The last two steps are to cover the cupcakes with icing and then decorate with the stars and those bits of paper with the RuneScape logo on them. The instructions call them “wafers” which apparently mean edible paper, as if implying that the stuff you use to print documents isn’t edible, but I digress. I’ve decided to dub these “ScapeCakes,” because it flows off the tongue easier than “CupScapes.” It might still need some workshopping, I tried to float the idea past my roommate but she was wholly uninterested in the ordeal and seemed more content with napping in front of the heat of the oven.

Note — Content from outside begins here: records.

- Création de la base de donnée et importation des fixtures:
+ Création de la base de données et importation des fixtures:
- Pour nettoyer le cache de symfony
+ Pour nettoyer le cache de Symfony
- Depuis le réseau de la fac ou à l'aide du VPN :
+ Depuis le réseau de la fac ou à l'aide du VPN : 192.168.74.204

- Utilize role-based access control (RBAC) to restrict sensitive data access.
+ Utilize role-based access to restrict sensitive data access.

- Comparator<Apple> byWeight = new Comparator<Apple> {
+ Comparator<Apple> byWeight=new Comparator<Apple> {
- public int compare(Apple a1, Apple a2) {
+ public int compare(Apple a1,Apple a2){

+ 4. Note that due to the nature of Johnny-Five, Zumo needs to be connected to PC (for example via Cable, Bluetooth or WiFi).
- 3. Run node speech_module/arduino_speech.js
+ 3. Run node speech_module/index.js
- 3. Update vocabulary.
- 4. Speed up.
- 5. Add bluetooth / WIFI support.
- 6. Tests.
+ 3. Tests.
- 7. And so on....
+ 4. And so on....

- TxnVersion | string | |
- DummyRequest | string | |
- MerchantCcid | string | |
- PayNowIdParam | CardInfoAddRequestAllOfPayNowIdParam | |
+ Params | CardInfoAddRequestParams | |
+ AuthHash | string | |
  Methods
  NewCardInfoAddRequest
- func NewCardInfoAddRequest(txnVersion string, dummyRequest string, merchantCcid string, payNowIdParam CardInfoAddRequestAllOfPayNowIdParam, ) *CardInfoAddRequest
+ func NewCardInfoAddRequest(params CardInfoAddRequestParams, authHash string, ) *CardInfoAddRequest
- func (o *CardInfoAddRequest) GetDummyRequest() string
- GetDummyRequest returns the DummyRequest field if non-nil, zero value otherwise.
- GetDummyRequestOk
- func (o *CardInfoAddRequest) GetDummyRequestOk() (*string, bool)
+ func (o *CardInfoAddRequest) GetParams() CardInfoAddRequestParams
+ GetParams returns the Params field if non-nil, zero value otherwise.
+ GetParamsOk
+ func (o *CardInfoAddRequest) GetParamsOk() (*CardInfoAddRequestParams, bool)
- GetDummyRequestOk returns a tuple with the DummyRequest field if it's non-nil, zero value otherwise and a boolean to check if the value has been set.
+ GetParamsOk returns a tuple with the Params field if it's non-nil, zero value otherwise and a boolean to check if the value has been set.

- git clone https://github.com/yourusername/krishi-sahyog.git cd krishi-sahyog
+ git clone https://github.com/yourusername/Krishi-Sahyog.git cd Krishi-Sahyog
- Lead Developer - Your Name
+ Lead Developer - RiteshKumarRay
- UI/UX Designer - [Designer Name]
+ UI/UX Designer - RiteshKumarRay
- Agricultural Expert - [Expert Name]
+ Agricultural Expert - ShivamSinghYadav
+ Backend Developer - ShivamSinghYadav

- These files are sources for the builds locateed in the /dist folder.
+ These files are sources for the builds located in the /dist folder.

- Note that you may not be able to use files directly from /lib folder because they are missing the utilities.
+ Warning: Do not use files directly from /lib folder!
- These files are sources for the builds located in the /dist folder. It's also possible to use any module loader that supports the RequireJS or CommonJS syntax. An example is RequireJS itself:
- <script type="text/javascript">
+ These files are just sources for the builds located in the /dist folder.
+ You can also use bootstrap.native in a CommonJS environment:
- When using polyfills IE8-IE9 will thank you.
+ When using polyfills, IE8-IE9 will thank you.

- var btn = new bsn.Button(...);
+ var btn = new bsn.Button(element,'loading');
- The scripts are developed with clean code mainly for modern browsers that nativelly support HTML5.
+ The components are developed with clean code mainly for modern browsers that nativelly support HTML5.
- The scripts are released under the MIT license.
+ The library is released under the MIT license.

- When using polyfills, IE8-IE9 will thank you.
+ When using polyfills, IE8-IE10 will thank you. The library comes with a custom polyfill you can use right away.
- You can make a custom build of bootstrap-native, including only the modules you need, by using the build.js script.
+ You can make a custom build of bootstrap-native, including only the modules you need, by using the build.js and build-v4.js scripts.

In conclusion, I’m 35% certain that I was never actually playing any OldSchool RuneScape during this whole process, but I learned some important life lessons along the way like how there’s really never a bad time for cupcakes, I should probably take a class in cupcake decoration, and that this crew of Jagex staffers will get their mitts on my cupcakes when they pull them out of my cold, cupcakeless hands. I’m pretty sure this doesn’t qualify as a preview since I didn’t play anything, but I’m frankly too full of cupcake to remember what the original intention of this article was.

Verdict/Disclosure: 4.5/5 – Jagex has discovered an innovative and delicious new way to deliver beta content, albeit this version isn’t as mobile as a game played straight from the phone. Thank you to Jagex for sending the cupcakes, this is not a sponsored post but more of an example on why I’m not allowed nice things. I don’t actually have access to the Old School Mobile Beta.